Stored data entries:
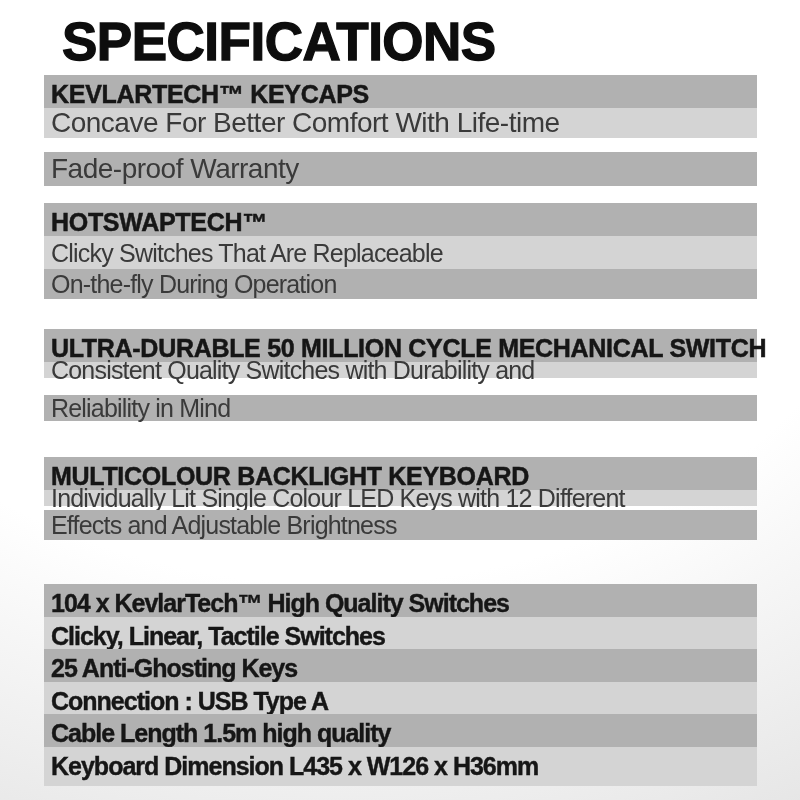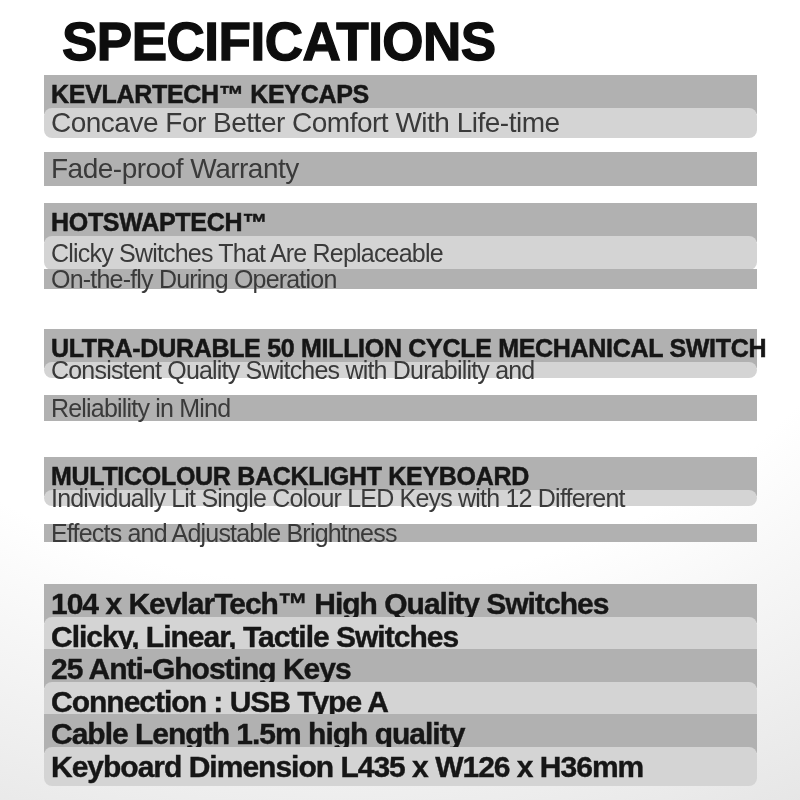"Concave For Better Comfort With" .bar.light { border-radius: 8px -> none }
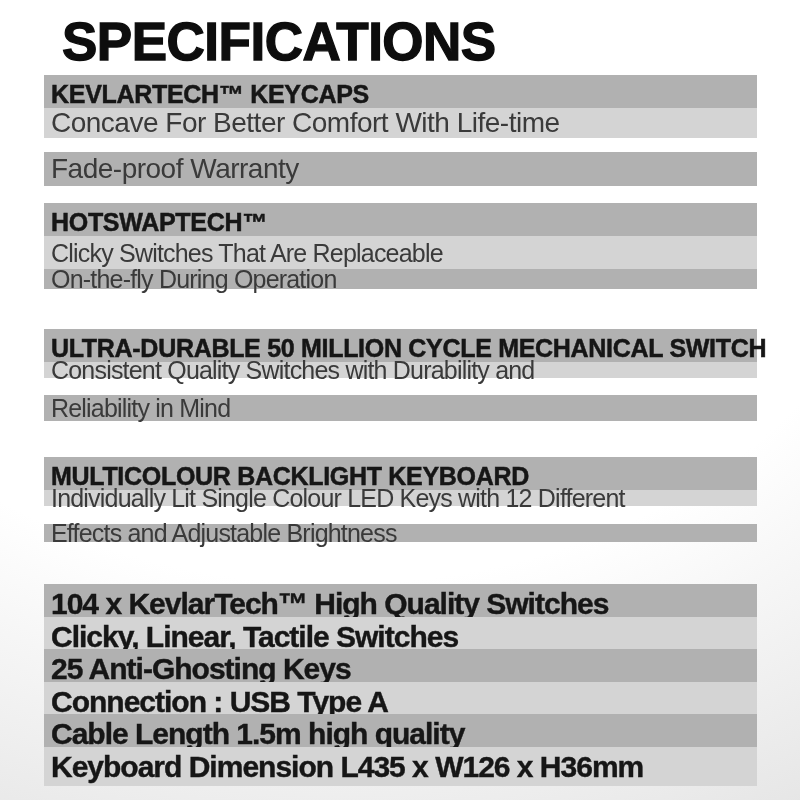"On-the-fly During Operation" div.bar { height: 20px -> 30px }
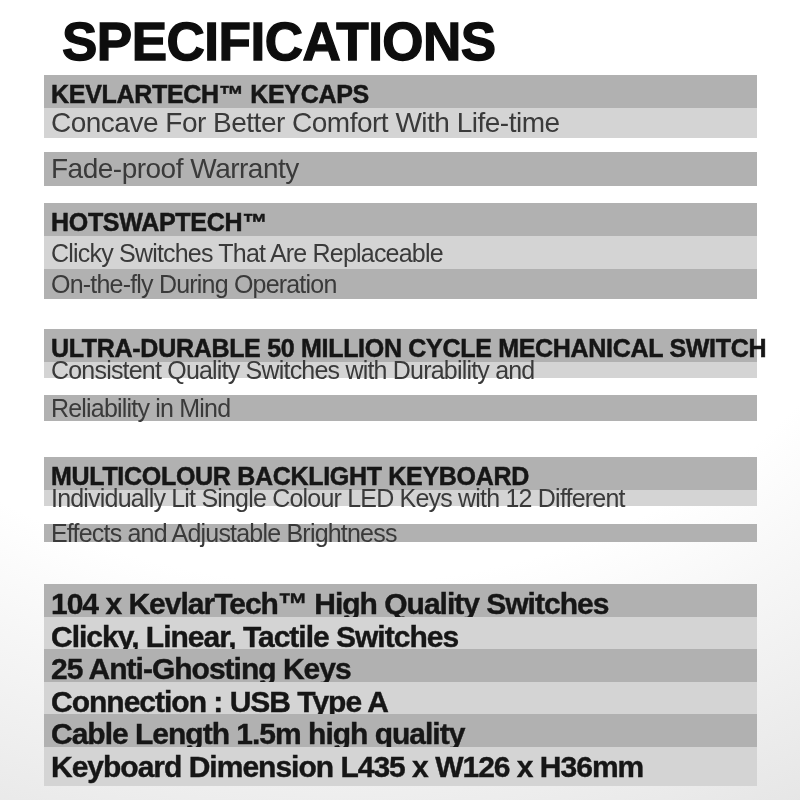"Effects and Adjustable Brightness" div.bar { height: 18px -> 30px; top: 524px -> 510px }
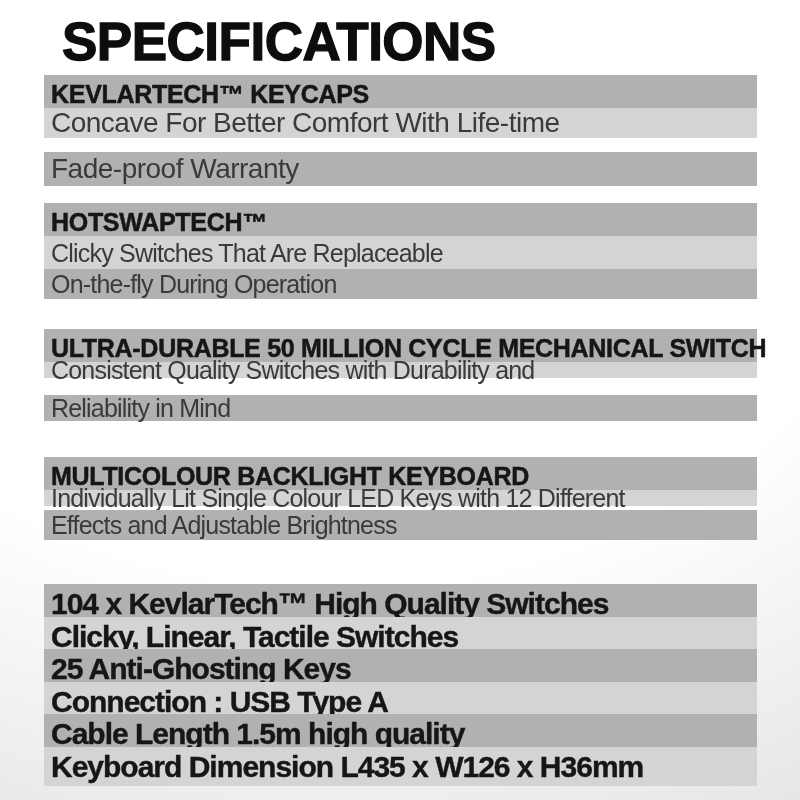"104 x KevlarTech™ High Quality" .list-item { font-size: 30px -> 25px }
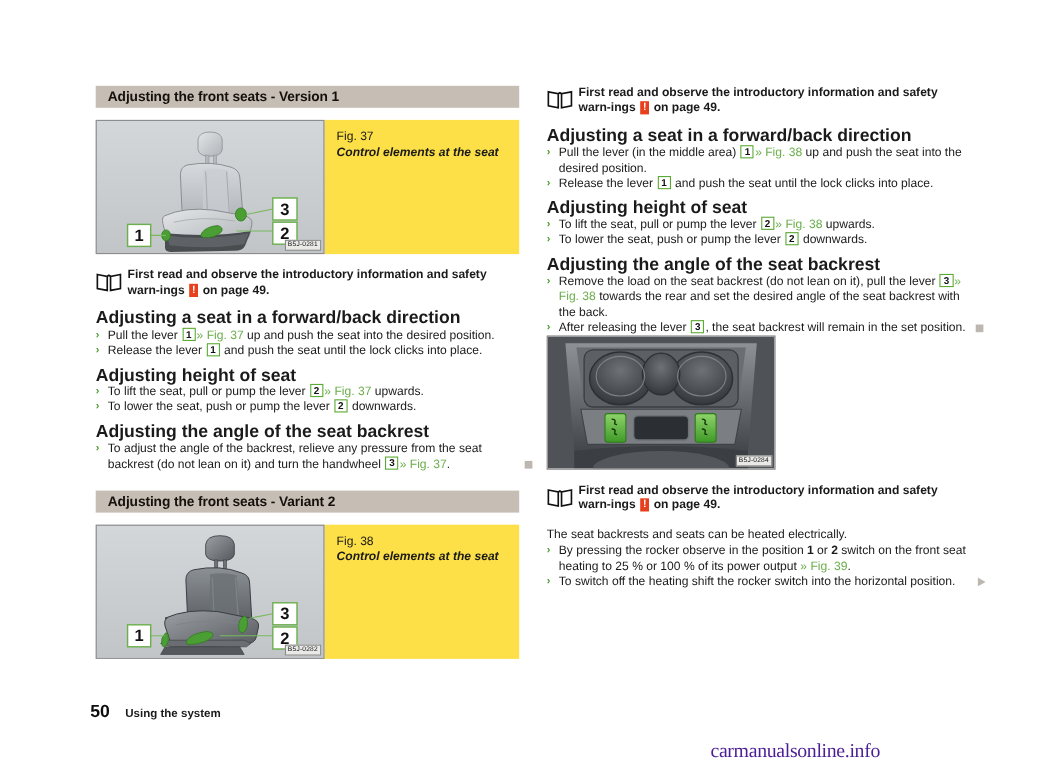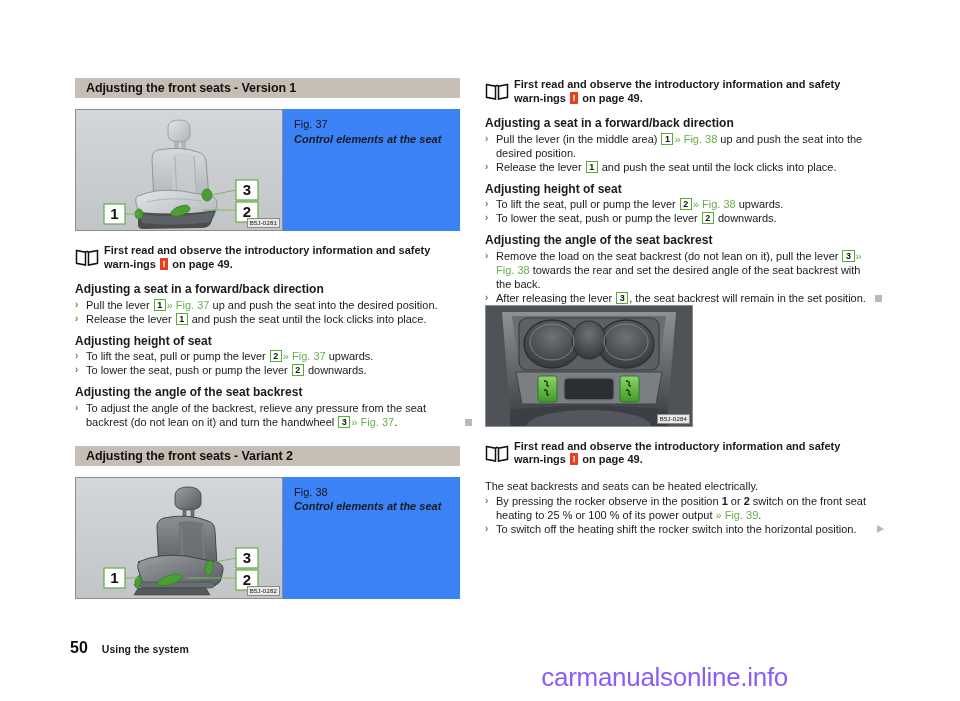"Adjusting the front seats -" .page { left: 0 -> 12px }
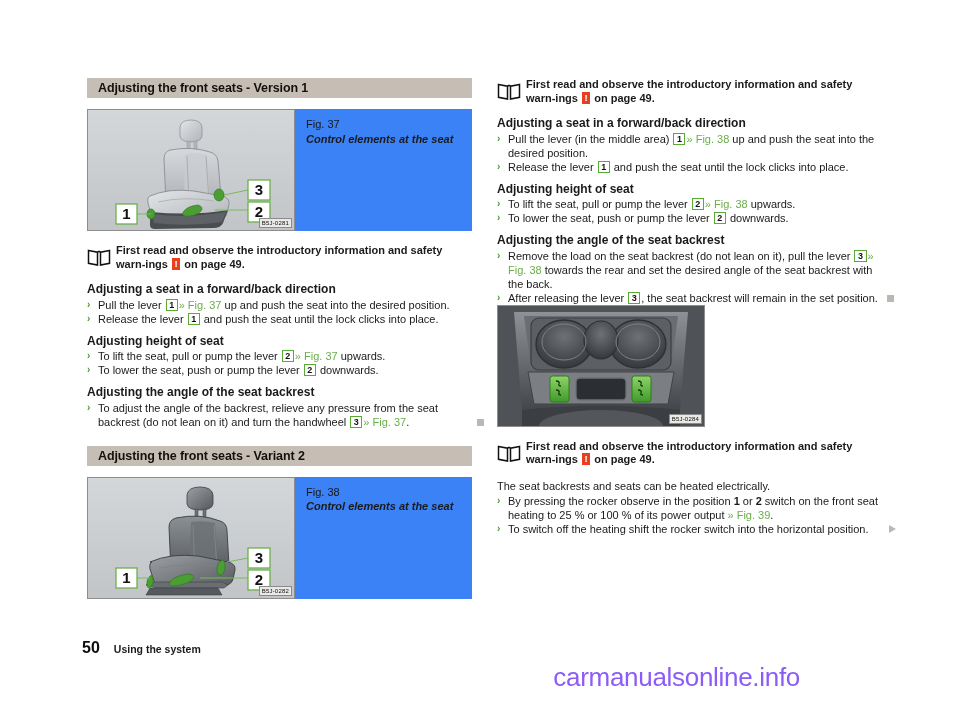"Fig. 37" .figcap { background: #3b82f6 -> #fde047 }
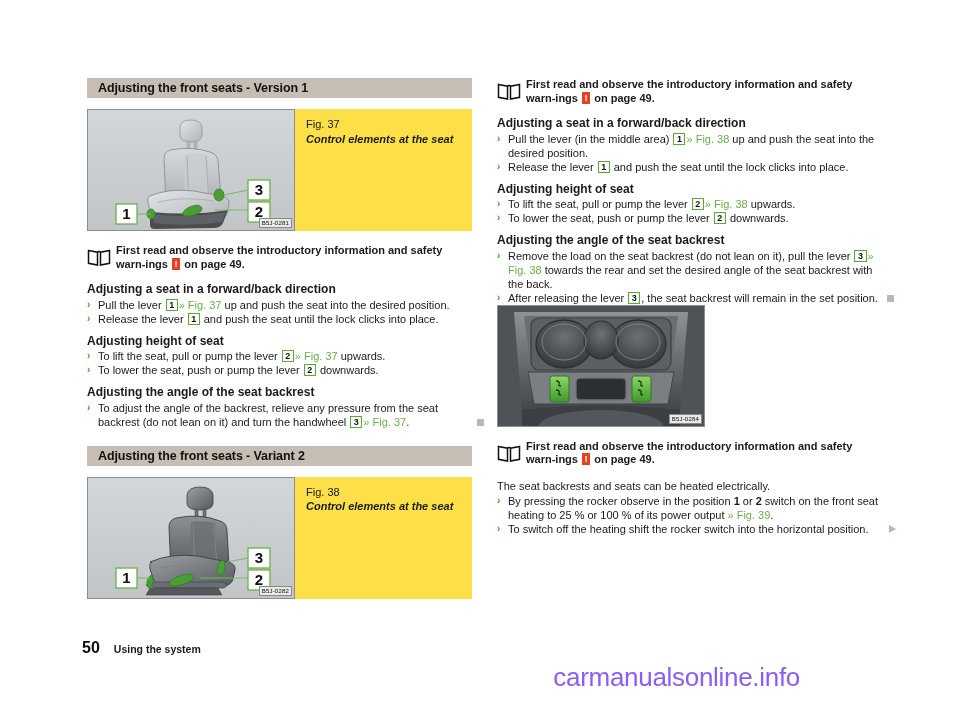"Adjusting a seat in a" .subhead { font-size: 12px -> 16px }
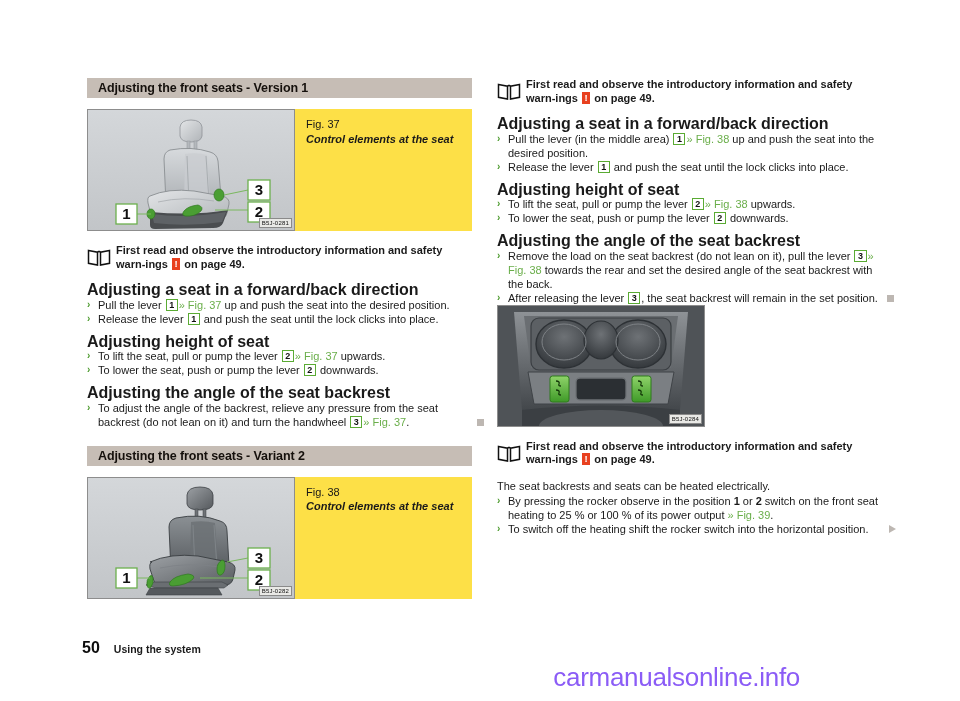"carmanualsonline.info" .watermark { color: #8b5cf6 -> #4c1d95; font-family: Liberation Sans, sans-serif -> Liberation Serif, serif; font-size: 26px -> 18px }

= Description of the task =
Give the entries above again in full and exactly, but not the pictures.

= Answer to this problem =
"Concave For Better Comfort With" .bar.light { border-radius: 8px -> none }
"On-the-fly During Operation" div.bar { height: 20px -> 30px }
"Effects and Adjustable Brightness" div.bar { height: 18px -> 30px; top: 524px -> 510px }
"104 x KevlarTech™ High Quality" .list-item { font-size: 30px -> 25px }
"Adjusting the front seats -" .page { left: 0 -> 12px }
"Fig. 37" .figcap { background: #3b82f6 -> #fde047 }
"Adjusting a seat in a" .subhead { font-size: 12px -> 16px }
"carmanualsonline.info" .watermark { color: #8b5cf6 -> #4c1d95; font-family: Liberation Sans, sans-serif -> Liberation Serif, serif; font-size: 26px -> 18px }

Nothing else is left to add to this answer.